Solidarity for climate justice is the path toward global and collective transformation and liberation. When contrasted with the application of climate justice in neoliberal settings – which ranges from labelling development programmes that have either tokenised or no participation from beneficiary communities in their design to titling modules that look at the ‘human costs’ of climate change with no inclusion of resources or discussion around liberatory thought and praxis – it becomes evident that the concept has often become reimagined into a non-threatening and complementary framework for the very system causing the Plantationocene.
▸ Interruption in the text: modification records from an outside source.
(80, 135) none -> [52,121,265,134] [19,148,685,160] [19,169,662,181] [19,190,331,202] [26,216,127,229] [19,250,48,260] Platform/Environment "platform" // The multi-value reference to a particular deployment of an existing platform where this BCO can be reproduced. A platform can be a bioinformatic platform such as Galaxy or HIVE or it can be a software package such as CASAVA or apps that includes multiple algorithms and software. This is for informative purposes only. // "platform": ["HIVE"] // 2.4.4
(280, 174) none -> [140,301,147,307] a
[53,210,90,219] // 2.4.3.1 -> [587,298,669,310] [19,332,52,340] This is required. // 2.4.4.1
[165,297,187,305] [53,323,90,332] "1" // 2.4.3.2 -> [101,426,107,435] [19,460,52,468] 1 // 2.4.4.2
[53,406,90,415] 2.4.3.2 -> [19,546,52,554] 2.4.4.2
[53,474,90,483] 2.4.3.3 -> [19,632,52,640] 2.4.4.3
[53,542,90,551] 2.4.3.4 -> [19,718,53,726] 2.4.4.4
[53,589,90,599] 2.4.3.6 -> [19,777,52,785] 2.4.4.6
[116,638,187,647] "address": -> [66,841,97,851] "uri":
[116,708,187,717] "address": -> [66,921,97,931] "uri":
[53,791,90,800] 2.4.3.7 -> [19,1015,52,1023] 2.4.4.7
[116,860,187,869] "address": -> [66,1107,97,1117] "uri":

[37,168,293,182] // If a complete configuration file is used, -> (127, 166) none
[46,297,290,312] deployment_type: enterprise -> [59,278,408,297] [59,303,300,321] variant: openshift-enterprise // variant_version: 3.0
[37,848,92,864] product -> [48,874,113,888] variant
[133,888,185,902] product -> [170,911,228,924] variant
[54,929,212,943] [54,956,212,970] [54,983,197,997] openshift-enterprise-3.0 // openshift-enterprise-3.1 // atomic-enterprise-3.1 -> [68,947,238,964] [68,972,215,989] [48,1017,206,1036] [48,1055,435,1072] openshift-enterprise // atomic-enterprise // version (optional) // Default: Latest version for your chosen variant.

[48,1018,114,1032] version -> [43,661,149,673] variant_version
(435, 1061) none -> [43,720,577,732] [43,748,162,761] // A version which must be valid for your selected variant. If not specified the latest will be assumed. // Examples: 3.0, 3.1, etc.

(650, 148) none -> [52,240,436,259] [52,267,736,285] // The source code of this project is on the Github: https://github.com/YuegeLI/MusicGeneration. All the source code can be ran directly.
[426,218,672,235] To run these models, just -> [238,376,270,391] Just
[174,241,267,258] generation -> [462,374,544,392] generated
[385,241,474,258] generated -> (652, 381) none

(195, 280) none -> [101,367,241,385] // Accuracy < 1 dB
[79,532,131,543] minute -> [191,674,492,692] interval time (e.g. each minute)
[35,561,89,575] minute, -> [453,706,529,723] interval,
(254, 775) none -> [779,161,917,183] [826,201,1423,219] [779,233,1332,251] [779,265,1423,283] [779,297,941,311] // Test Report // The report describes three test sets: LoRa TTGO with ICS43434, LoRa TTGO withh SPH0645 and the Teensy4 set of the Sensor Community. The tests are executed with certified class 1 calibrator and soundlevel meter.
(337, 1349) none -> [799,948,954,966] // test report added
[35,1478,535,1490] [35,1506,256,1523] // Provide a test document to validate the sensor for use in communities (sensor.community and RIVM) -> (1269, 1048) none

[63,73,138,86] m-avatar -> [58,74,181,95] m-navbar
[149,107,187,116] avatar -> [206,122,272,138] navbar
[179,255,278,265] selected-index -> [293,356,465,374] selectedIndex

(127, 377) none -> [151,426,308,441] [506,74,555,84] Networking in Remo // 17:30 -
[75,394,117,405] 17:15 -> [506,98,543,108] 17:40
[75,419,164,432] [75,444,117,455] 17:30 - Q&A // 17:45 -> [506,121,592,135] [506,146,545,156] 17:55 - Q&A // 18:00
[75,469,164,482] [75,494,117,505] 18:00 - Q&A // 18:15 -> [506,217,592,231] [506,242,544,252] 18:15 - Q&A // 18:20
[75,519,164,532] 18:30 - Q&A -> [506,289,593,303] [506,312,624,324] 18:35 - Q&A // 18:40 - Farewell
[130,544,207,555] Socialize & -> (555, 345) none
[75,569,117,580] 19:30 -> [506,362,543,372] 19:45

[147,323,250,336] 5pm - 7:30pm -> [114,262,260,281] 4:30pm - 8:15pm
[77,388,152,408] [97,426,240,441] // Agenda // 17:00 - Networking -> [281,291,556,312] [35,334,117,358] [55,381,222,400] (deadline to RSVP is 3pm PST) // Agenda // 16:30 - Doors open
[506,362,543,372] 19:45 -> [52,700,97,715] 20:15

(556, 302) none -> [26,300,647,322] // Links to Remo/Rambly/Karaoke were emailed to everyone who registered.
This article seeks to articulate and reflect on a specific approach to the VIP model – one that we have found helps us, in some ways, to subvert co-options of climate justice in the current neoliberal higher education system. The VIP model was originally developed at the Georgia Institute of Technology and was designed such that teams of undergraduate students – from various years, disciplines and backgrounds – work with faculty and graduate students in their areas of scholarship and exploration. Undergraduate students earn academic credit for their work and have direct experience with the innovation process, while faculty and graduate students benefit from the extended efforts of their teams.
6
At its heart, the VIP programme, while offered under a ‘teaching’ portfolio as a module like any other, is inherently an opportunity for undergraduate students especially to undertake research under the guidance of a module leader. Within the context of the VIP we founded at St Andrews, we have attempted to create an environment that encourages both inter-collegial solidarity and solidarity beyond the academy with communities experiencing everyday violence from systems and institutions that have led to ongoing climate crises. To explain this approach further and to offer our reflections, we split this article into three sections. First, we outline how solidarity as a promise – often highlighted in University policies of diversity and inclusion – can end up being derailed as a practice within the academy because of the corporatisation, and over-commodification, of the classroom. We argue that by instead taking a subversive approach within a neoliberal classroom we can reveal our humanity through an exchange of knowledge, care, and assistance. This then leads into an examination of the potential of bringing solidarity into the classroom, and the ways that this may potentially manifest. For example, in constructing a VIP, we specifically asked that students see themselves beyond the academic institution and recognise their worth beyond the daily asks of the neoliberal higher education model. To work with community-based partner organisations, with whom we collaborate and exchange, students must therefore recognise how their own identities, experiences, and skills can be helpful in solidarity work. We also see this work as very much in keeping with Paulo Freire’s critical pedagogical approach which stresses the importance of praxis - a dialectical cycle of action and reflection - as the means through which students develop critical consciousness (Freire, 1970). We then turn to a section reflecting upon the practice of solidarity in the neoliberal university, and the ways in which we have made attempts – some more successful than others – to subvert standard practice in the academy. This section is very much a reflection upon our own practice, including our attempts to, in some ways, co-opt our own privilege, and the ways in which this has worked and the ways in which it hasn’t. The final section concludes.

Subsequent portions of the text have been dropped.